PROVIDED INFORMATION =>
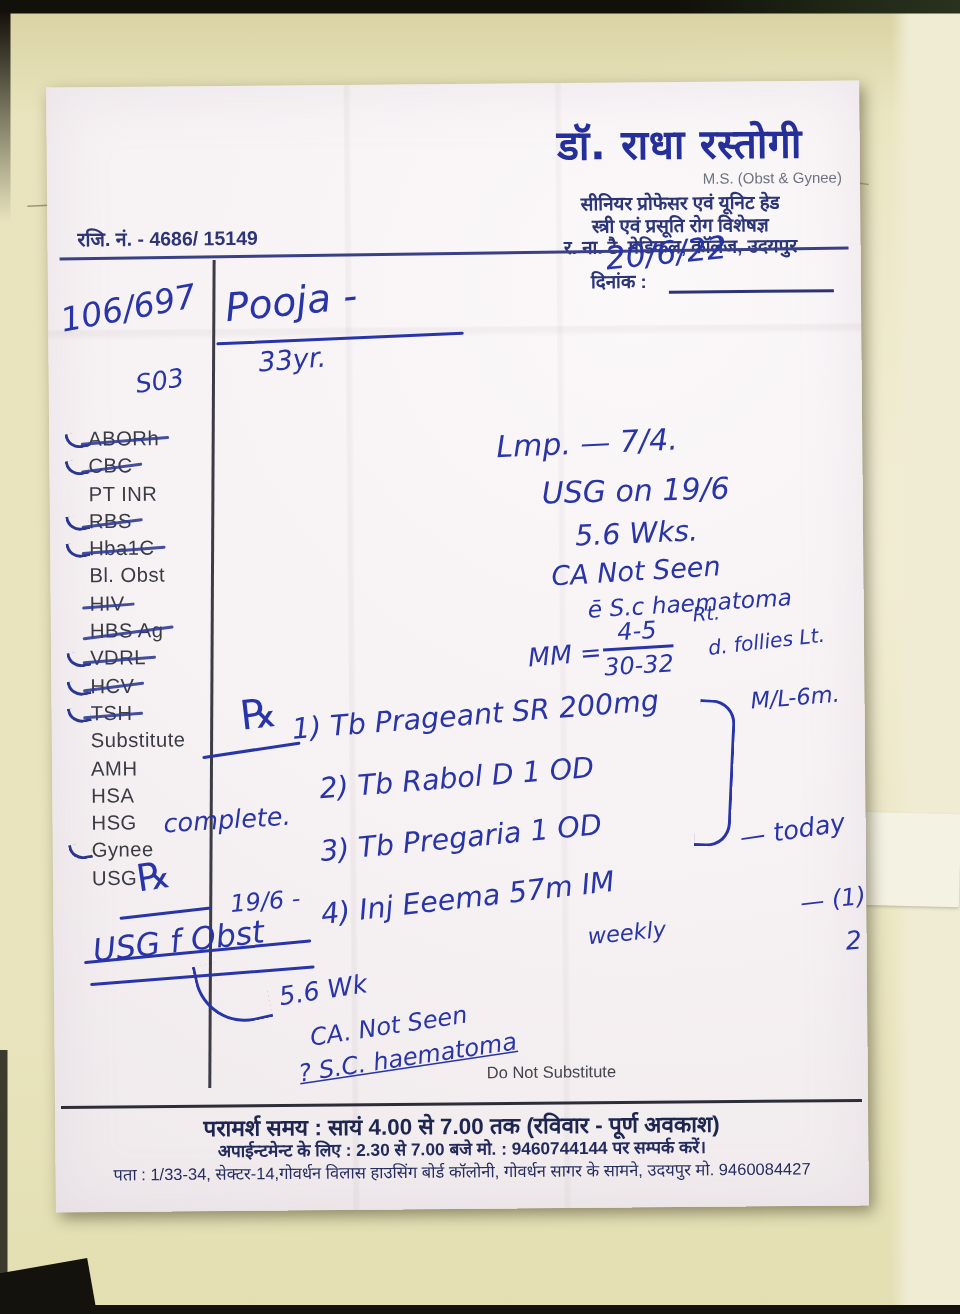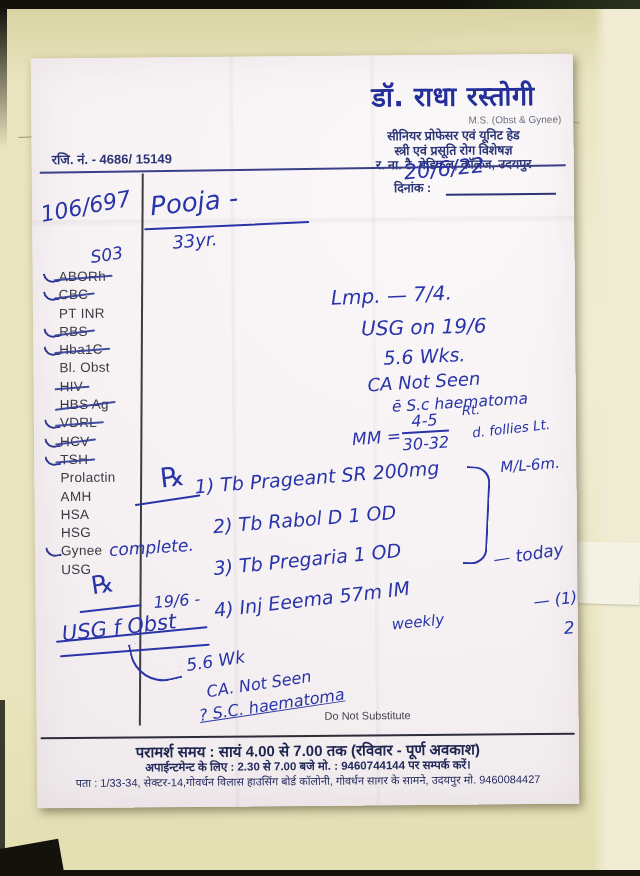"ABORh" .t-label { margin-top: none -> 16px }
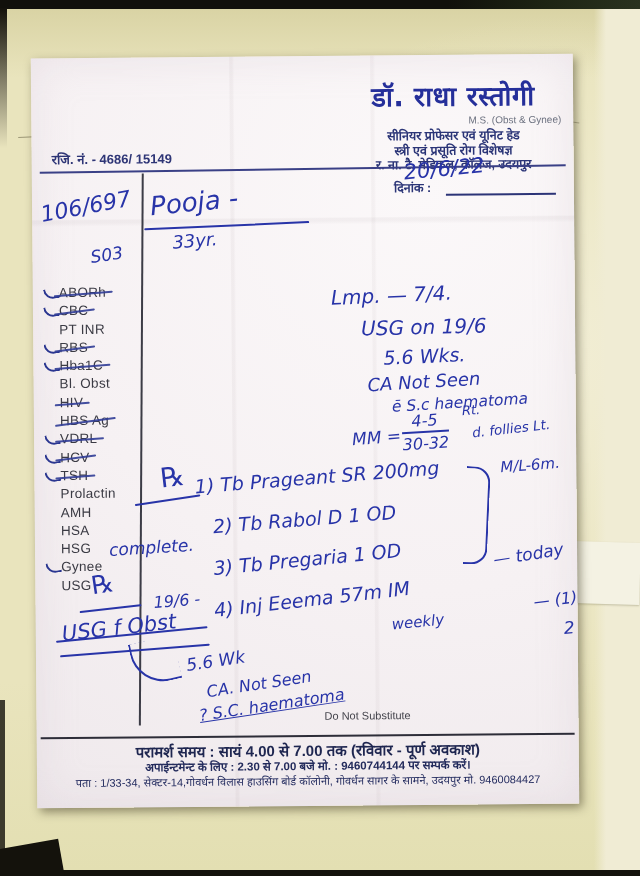"Prolactin" span.t-label { text: Prolactin -> Substitute }
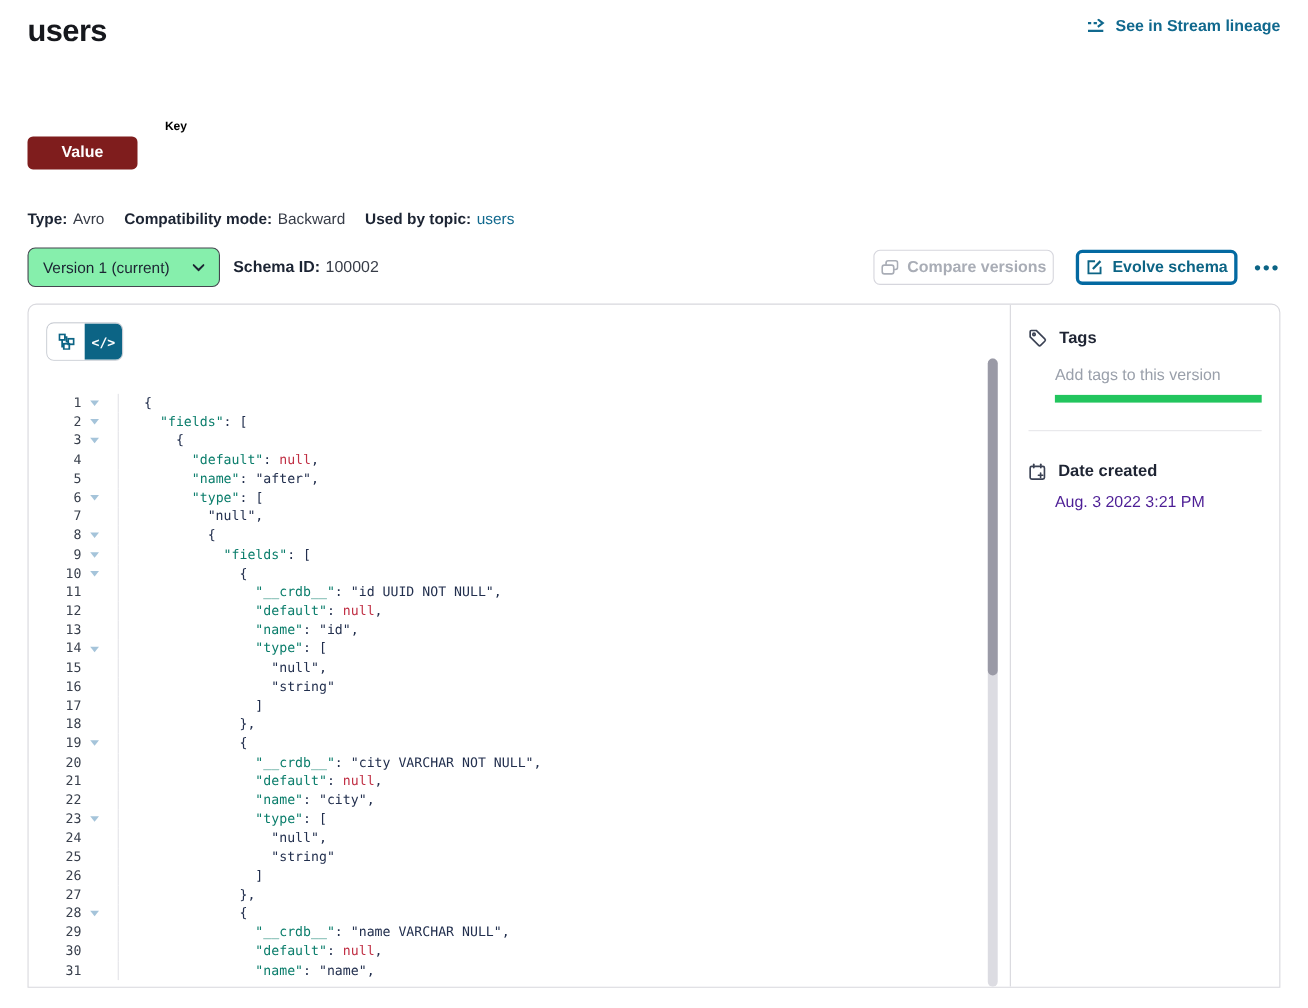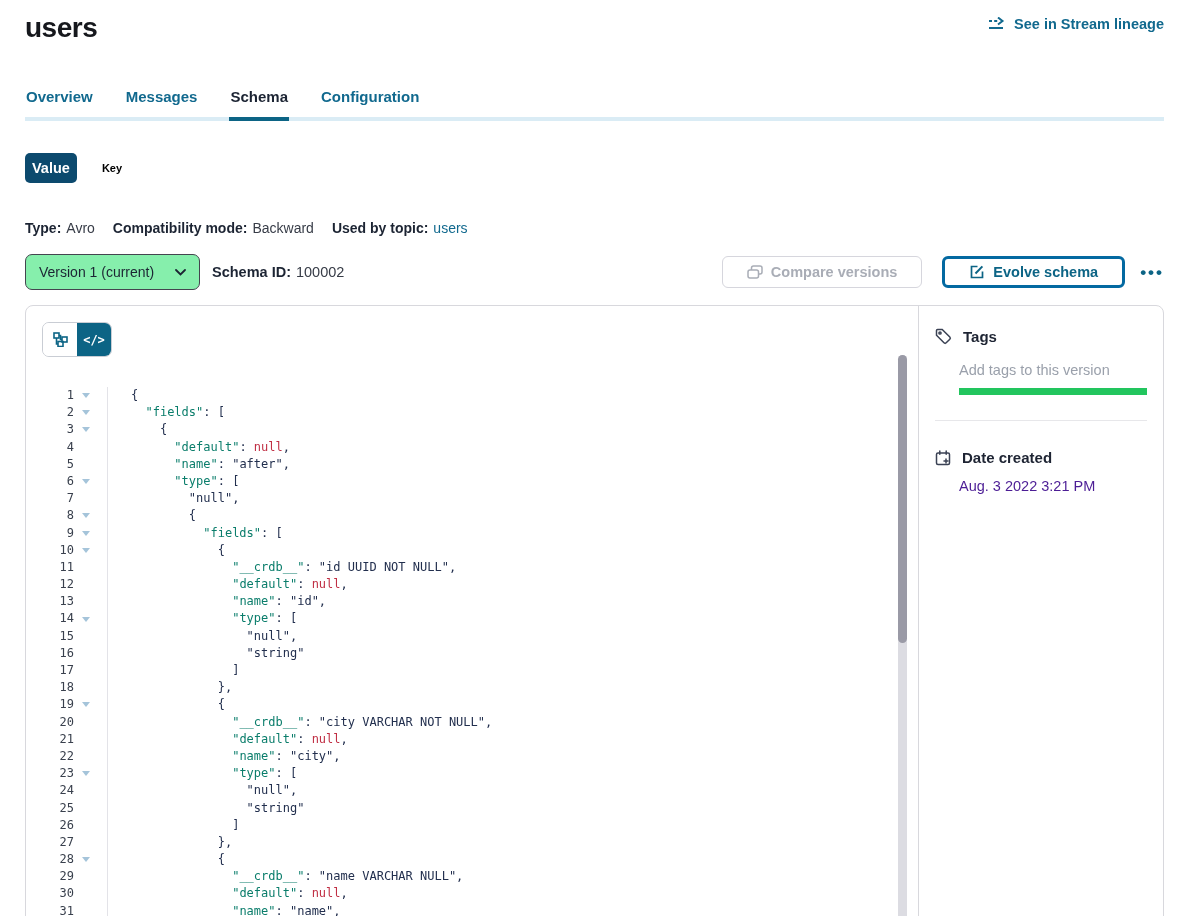"Overview" nav.tabs { html: <nav> <span></span> <button>Overview</button> <button>Messages</button> <button>Schema</button> <button>Configuration</button> </nav> -> none }
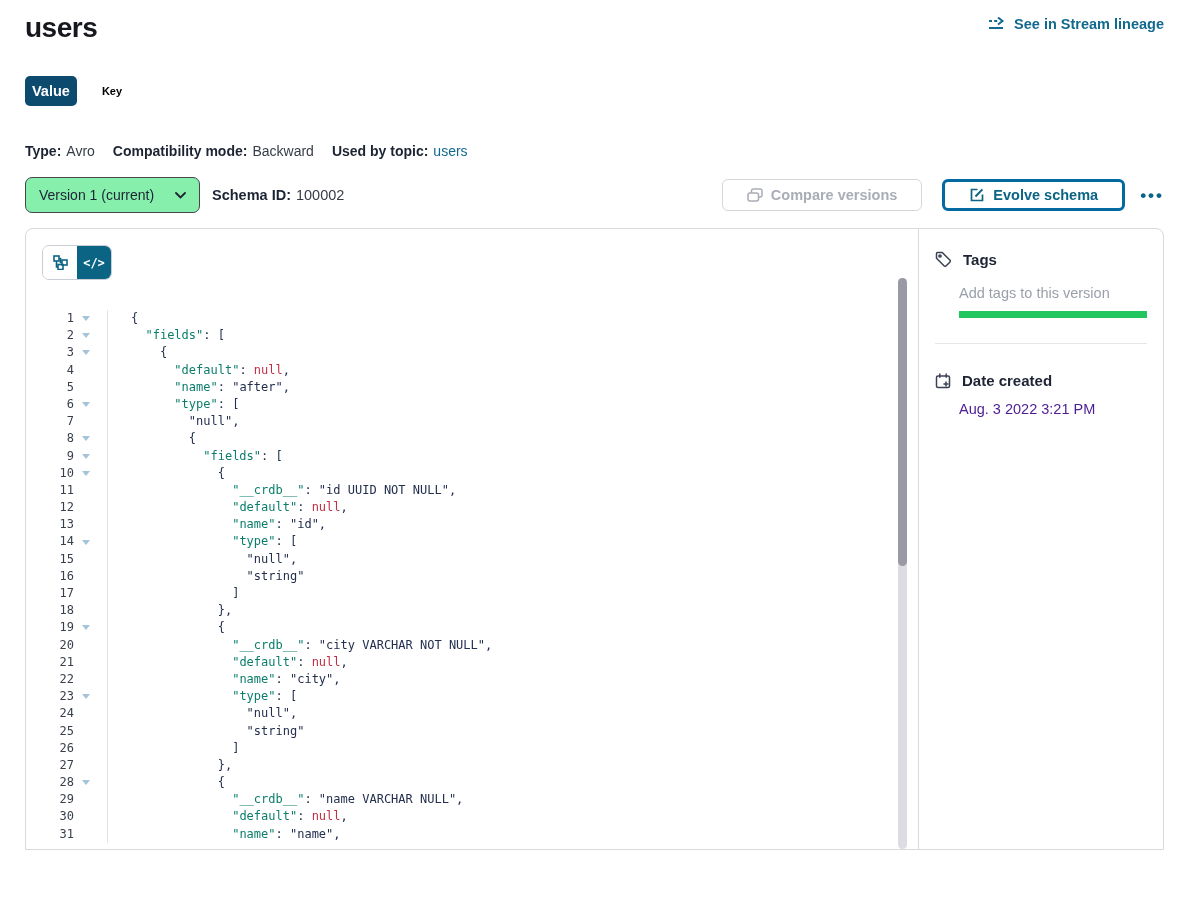"Value" .btn-value { background: #0c4a6e -> #7f1d1d; margin-top: none -> 48px; padding: 7px 7px -> 7px 31px }
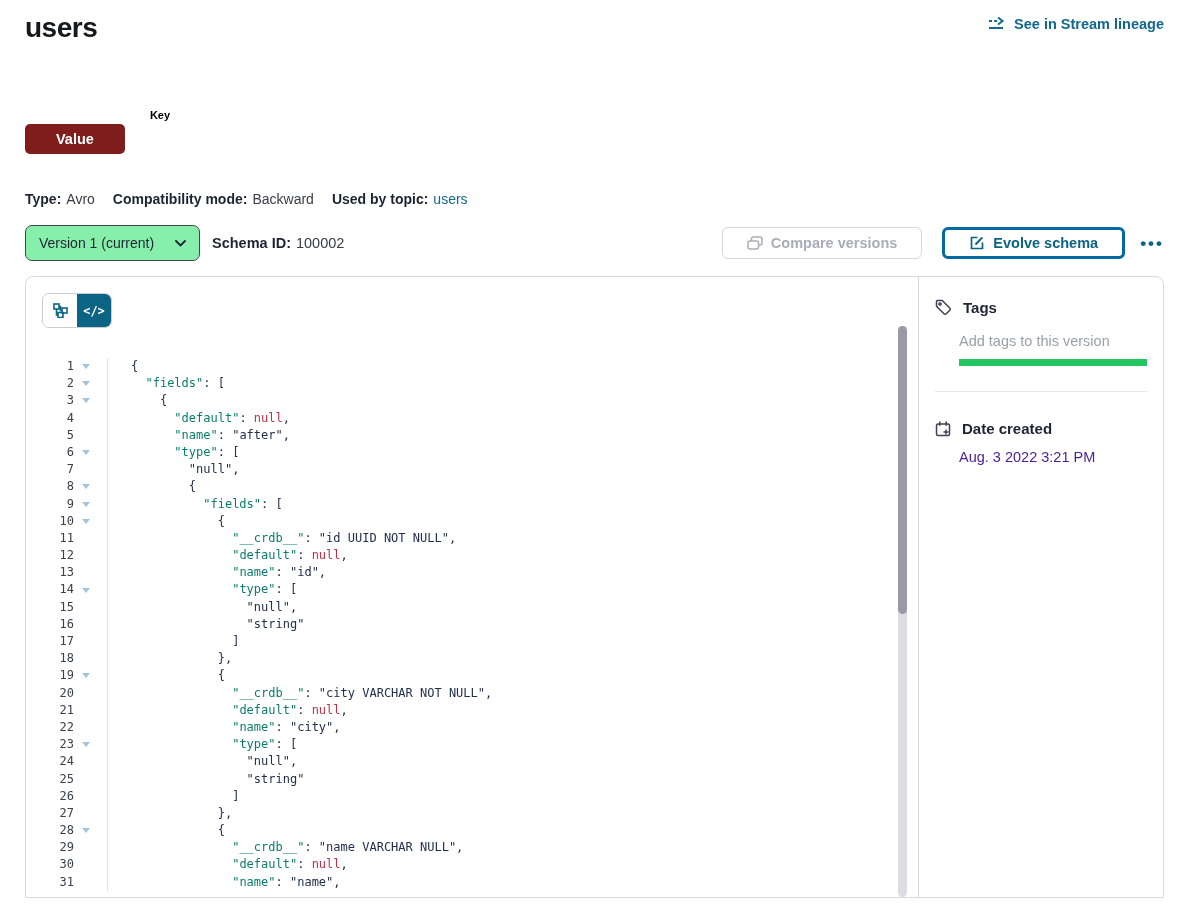"Compare versions" .btn { padding: 0 24px -> 0 6px }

PROBLEM => Would you please copy the listing exactly, omitting every picture?

TASK RESPONSE =>
"ABORh" .t-label { margin-top: none -> 16px }
"Prolactin" span.t-label { text: Prolactin -> Substitute }
"Overview" nav.tabs { html: <nav> <span></span> <button>Overview</button> <button>Messages</button> <button>Schema</button> <button>Configuration</button> </nav> -> none }
"Value" .btn-value { background: #0c4a6e -> #7f1d1d; margin-top: none -> 48px; padding: 7px 7px -> 7px 31px }
"Compare versions" .btn { padding: 0 24px -> 0 6px }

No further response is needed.